Folha de S. Paulo


As canetas morreram. O papel morreu. Escrever à mão é uma relíquia

Recentemente, passei por aquela situação de ter de assinar um cartão de parabéns gigante –o que já seria horrível mesmo que o Guardião do Grande Cartão não estivesse me olhando por sobre os ombros. De repente, eu estava na berlinda, um coelho apanhado pelos faróis, dividido entre escrever alguma coisa engraçada, ou uma piada que só o destinatário do cartão entendesse, ou desenhar alguma coisa. Em lugar disso, ao peso da miríade de opções disponíveis, decidi escrever apenas "tudo de bom, boa sorte, Joel".

Foi naquele momento que percebi, para meu horror, que tinha desaprendido a escrever. Tive de rabiscar um "e" duas vezes. Escrevi meu nome com pressa demais, errei no "J", tentei salvar a situação sublinhando a letra, mas calculei mal e acabei traçando uma linha sobre a mensagem toda.

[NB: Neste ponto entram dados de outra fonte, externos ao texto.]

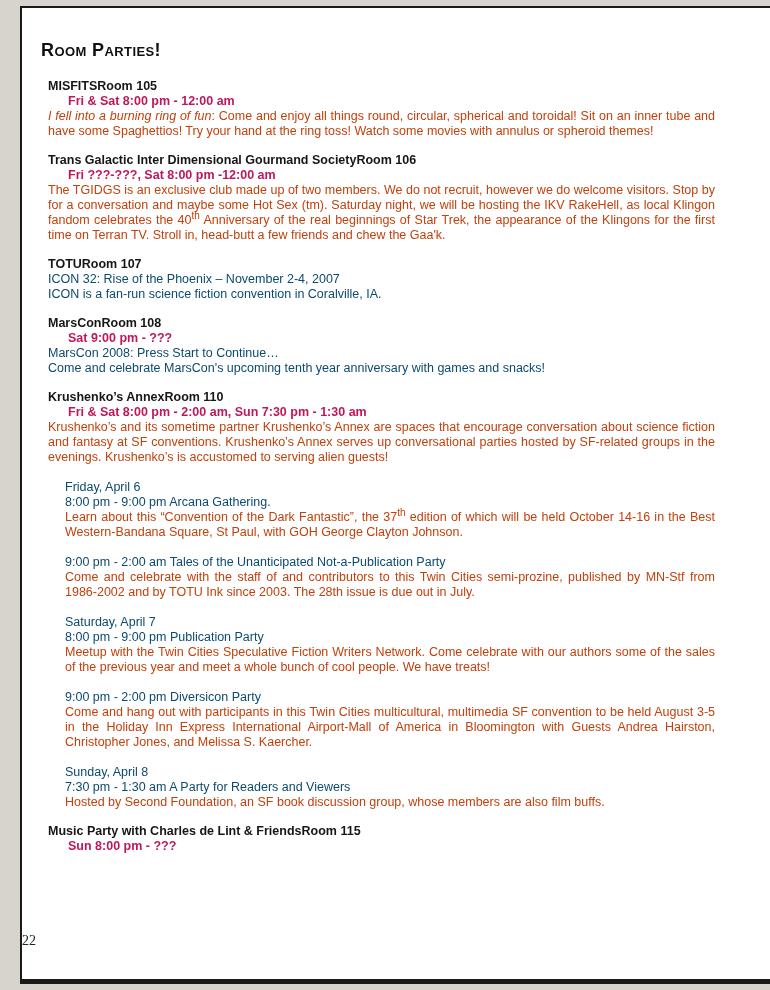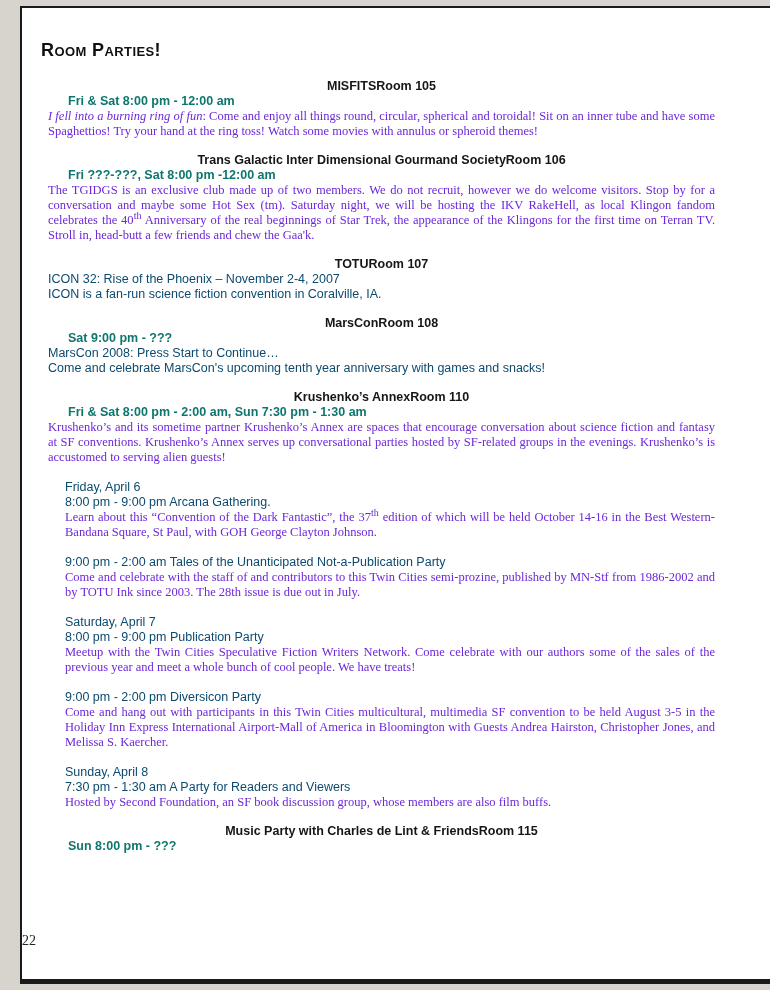--- a/index.html
+++ b/index.html
@@ -29,34 +29,33 @@
     letter-spacing: 0.4px;
     color: #101010;
   }
   .entry {
     margin: 0 0 14px 7px;
     font-size: 12.5px;
     line-height: 15px;
   }
   .entry-head {
     display: flex;
-    justify-content: center;
+    justify-content: flex-start;
     font-weight: bold;
     color: #161616;
   }
   .entry-time {
     font-weight: bold;
-    color: #0f766e;
+    color: #be185d;
     padding-left: 20px;
   }
   .desc {
     margin: 0;
     text-align: justify;
-    color: #6d28d9;
-    font-family: Liberation Serif, serif;
+    color: #c2410c;
   }
   .line { color: #0c4a6e; }
   .subs { margin: 15px 0 0 17px; }
   .sub { margin-bottom: 15px; }
   .sub:last-child { margin-bottom: 12px; }
   sup { font-size: 10px; line-height: 0; }
   em { font-style: italic; }
   .page-num {
     position: absolute;
     left: 0; right: 0; bottom: 30px;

E o fato é: quando é que eu preciso escrever à mão? Minha existência inteira é "digitar letras no computador". Minhas listas de compras são anotadas no celular. Se preciso me lembrar de alguma coisa, mando um e-mail a mim mesmo. E o ignoro ao receber. Caneta é um objeto que mastigo quando estou tentando pensar. Papel é algo que posiciono em uma pilha por baixo do meu laptop para que ele fique em altura mais confortável para que eu digite. Minha vida não requer tinta.

Portanto, minha solidariedade aos adolescentes que foram alvo de uma campanha do lobby da tinta esta semana por sua relutância em escrever bilhetes à mão. Uma pesquisa entre mil adolescentes conduzida pela fabricante de canetas Bic constatou que 10% deles não têm canetas, um terço jamais escreveu uma carta e metade das pessoas entre os 13 e os 19 anos jamais foi forçada a se acomodar à mesa e escrever um bilhete de agradecimento. Mais de 80% dos pesquisados nunca escreveram uma carta de amor, e 56% deles não têm papel de carta em casa. E 25% dos entrevistados jamais passaram pela singular tortura de escrever um cartão de aniversário.

Porque, acima de tudo, não estamos na era vitoriana. Bic, você já ouviu falar de celulares? Já ouviu falar de e-mail? Você conhece aquele estranho site que usamos para desejar feliz aniversário uns aos outros, o Facebook? Todas essas são maneiras de os adolescentes se comunicarem quanto não estão usando o Snapchat para trocar fotos de suas partes pudendas. O futuro é esse. As canetas estão mortas. O papel está morto. Escrever à mão é uma relíquia.

Jonathan Smyrne, da Bic do Reino Unido, continua adepto da Cristal Medium 1.0 mm, porém. "Talvez o mais preocupante nessas constatações, porém, seja o fato de que as pessoas pouco escrevem em casa", ele disse. "Escrever à mão é uma das atividades mais criativas que temos e deveria ter importância semelhante à conferida a outras formas de arte, como o desenho, pintura ou fotografia".

Veja, eu odeio adolescentes, como todo mundo. Eles usam roupas esportivas caras demais e ouvem música que não entendo. Gostam de conversar quando andam de ônibus. São uma desgraça. Mas persegui-los por não escrever bilhetes de agradecimento é bizarro. O único lugar em que um adolescente precisa usar caneta é nos exames escolares.

Se eles desejam agradecer por alguma coisa, podem conversar com os avós no Skype. Se querem desejar feliz aniversário a alguém, podem usar o SMS. Se querem declarar amor, contam com 140 caracteres e um amplo arsenal de .gifs feitos para isso. Precisam de canetas tanto quanto precisam de máquinas de escrever, pederneiras e equipamento para afogar bruxas. Precisam ter uma reserva de papel de carta em casa tanto quanto precisam de uma cura para a peste negra.

Mas pare para pensar no velho Vovô Bic, no alto de sua torre de papel. Um vidro de corretivo gira no chão. Uma pilha de papel com o logotipo da empresa voa pela janela. "Como fazer que escrever à mão seja bacana de novo?", ele grita, e ouve o eco de suas palavras. "As canetas para meninas não deram certo! Rápido, vamos demonizar os adolescentes!" Enquanto isso, nas fossas onde canetas são produzidas, lá embaixo, os trabalhadores estão todos assinando um cartão para ele, e todos param por alguns segundos incômodos antes de por fim desistir e escrever "tudo de bom, mano", e passar o cartão adiante. Não foram os adolescentes que mataram a escrita à mão. Ela já estava morta.